Insufficient protection from the most severe forms of corruption in Serbia

In Serbia, elements of "state capture" are recognised in two important areas - the adoption of laws with provisions that favour private interests and the prosecution of grand corruption, shows the Transparency Serbia research presented today.

The existing normative and institutional framework in Serbia does not provide for the effective prosecution and punishment of all cases of grand corruption, and currently no measures are planned to solve all identified problems. Transparency Serbia therefore proposes expanding and specifying the competencies of the Prosecutor's Office for Organized Crime, introducing the possibility of applying special investigative techniques for all corrupt crimes, as well as introducing longer statutes of limitations for particularly serious cases of corruption.

konf 1aHowever, no amendment to the law will yield results if public prosecutors, in addition to dealing with criminal charges, do not show readiness and determination to investigate publicly presented and argued cases of suspected corruption, especially when they concern high-ranking officials.

The most dangerous type of corruption and capturing of state institutions is the situation when private interests, which conflict the public interest, are translated into the provisions of regulations. As part of the resaerch, Transparency Serbia has identified numerous such examples in last 12 years. At the same time, the prosecution was undertaken only in one case of tailoring regulations in the private interests.

TS research shows that the adoption of laws with provisions applying to only one project has become more frequent in Serbia, whereby such norms violate general rules, especially in the area of ​​public procurement and land expropriation. Less obvious, but numerous are other examples where, in a non-transparent manner, laws and other regulations are enacted or amended so that the new norms are used exclusively by individuals or groups close to the top of the government.

All this is possible because the transparency of the process of drafting and passing laws, the visibility of external influences on decision-makers, and the protection of the constitutional principle of the unity of the legal order are not sufficiently ensured.

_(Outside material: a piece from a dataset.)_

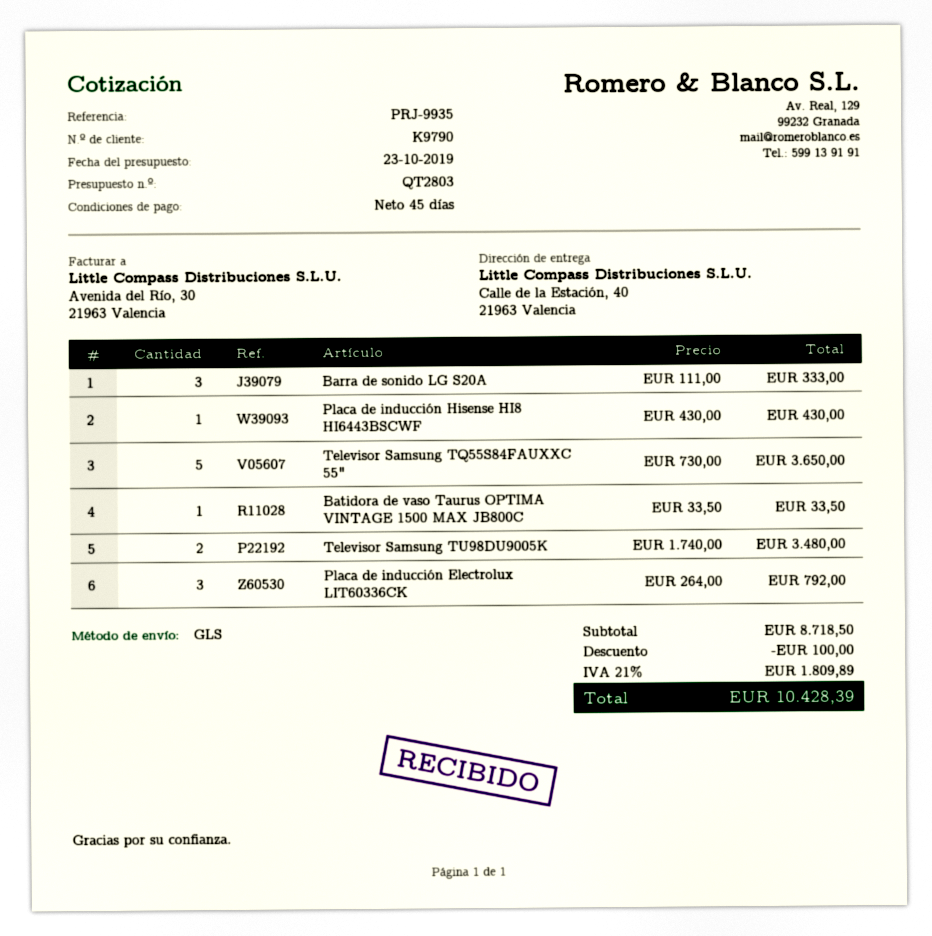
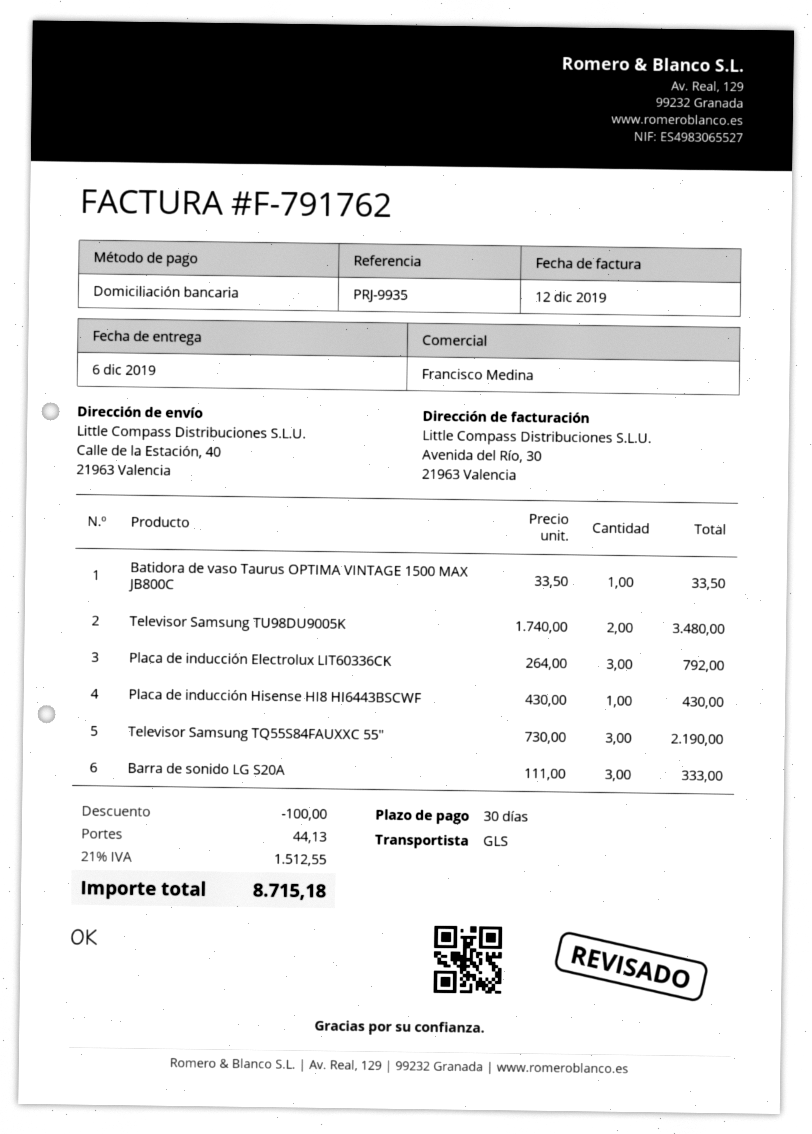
payment terms: 45 days -> 30 days
Televisor Samsung TQ55S84FAUXXC 55": 5 x 730.00 = 3650.00 -> 3 x 730.00 = 2190.00
shipping: none -> 44.13
tax: 21% = 1809.89 -> 21% = 1512.55
total: 10428.39 -> 8715.18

Serbia has only recently regulated lobbying and established the obligation to perform an analysis of corruption risks in certain regulations, so it remains to be seen whether these mechanisms will help reduce these problems.

„Grand Corruption and Tailor-made Laws“ report is one of the research outputs of the EU-funded project „Ending Impunity for Grand Corruption in the Western Balkans and Turkey“, which aims to reduce corruption and state capture within the region.

The findings of the research were presented at the conference with introductory speeches of Mr Dirk Lorenz, Counsellor/Head of Political Section, EU Delegation to Serbia, Mr Tobias Flessenkemper, Council of Europe, Head of the Belgrade Office, and Ms Bojana Šćepanović, Secretary of State in the Ministry of Justice of Serbia.

Panelists Lidija Komlen-Nikolić from the Association of Public Prosecutors and Deputy Public Prosecutors of Serbia, and Robert Sepi from TS spoke about the fight against high-level corruption in Serbia, and Zlata Đorđević from TS spoke about laws tailored to private interests.

Among others, Jovan Bozovic from the Agency for the Prevention of Corruption, Miroslav Milicevic from the Anti-Corruption Council, Nenad Vukovic from the Serbian Lobbyists Associations, and journalists Vuk Cvijic and Slobodan Georgiev took part in the discussion.

The research can be downloaded here.

Recording of the conference is at the TS Youtube channel, link

Belgrade, 30 March 2021.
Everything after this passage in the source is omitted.